Given data:
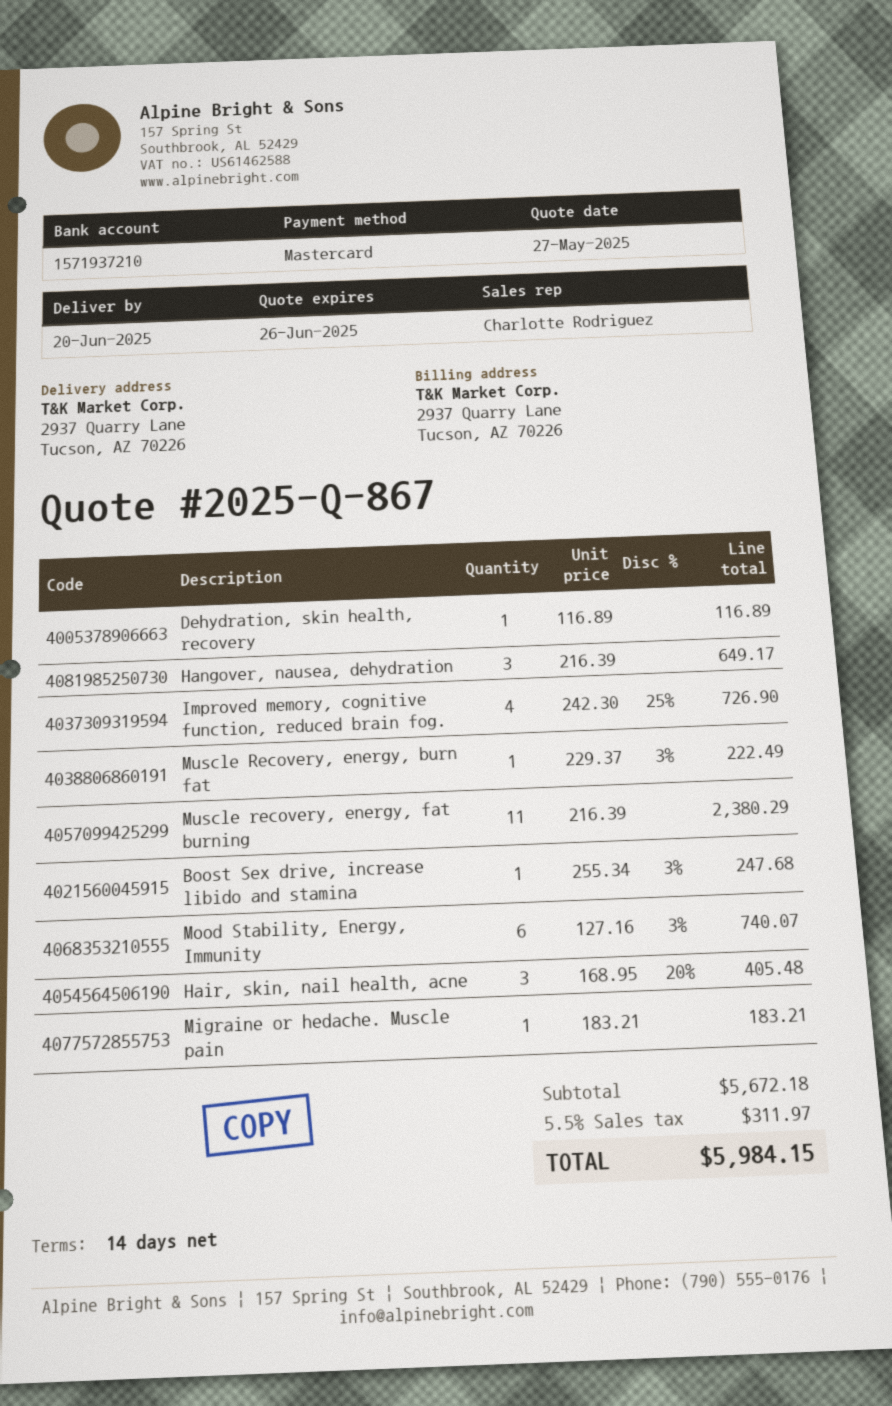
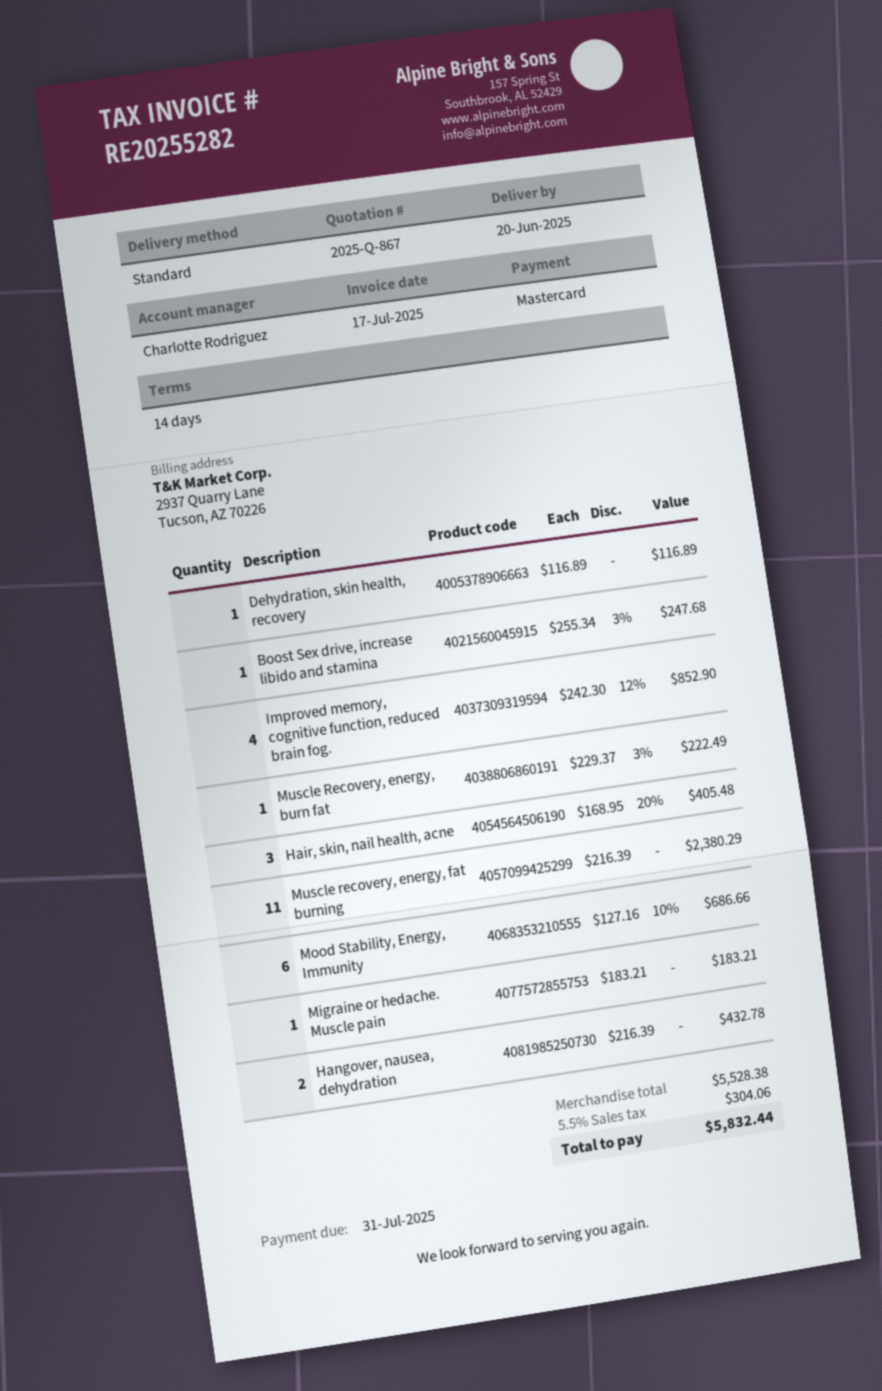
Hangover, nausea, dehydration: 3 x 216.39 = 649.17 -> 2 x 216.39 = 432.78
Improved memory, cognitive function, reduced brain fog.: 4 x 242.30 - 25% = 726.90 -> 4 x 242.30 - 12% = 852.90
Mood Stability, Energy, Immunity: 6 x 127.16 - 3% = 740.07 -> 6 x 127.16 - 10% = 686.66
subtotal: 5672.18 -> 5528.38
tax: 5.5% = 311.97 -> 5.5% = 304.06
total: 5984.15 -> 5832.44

Task details:
Every record above, copied exactly and without a single picture, makes up the answer.

Completed task:
Hangover, nausea, dehydration: 3 x 216.39 = 649.17 -> 2 x 216.39 = 432.78
Improved memory, cognitive function, reduced brain fog.: 4 x 242.30 - 25% = 726.90 -> 4 x 242.30 - 12% = 852.90
Mood Stability, Energy, Immunity: 6 x 127.16 - 3% = 740.07 -> 6 x 127.16 - 10% = 686.66
subtotal: 5672.18 -> 5528.38
tax: 5.5% = 311.97 -> 5.5% = 304.06
total: 5984.15 -> 5832.44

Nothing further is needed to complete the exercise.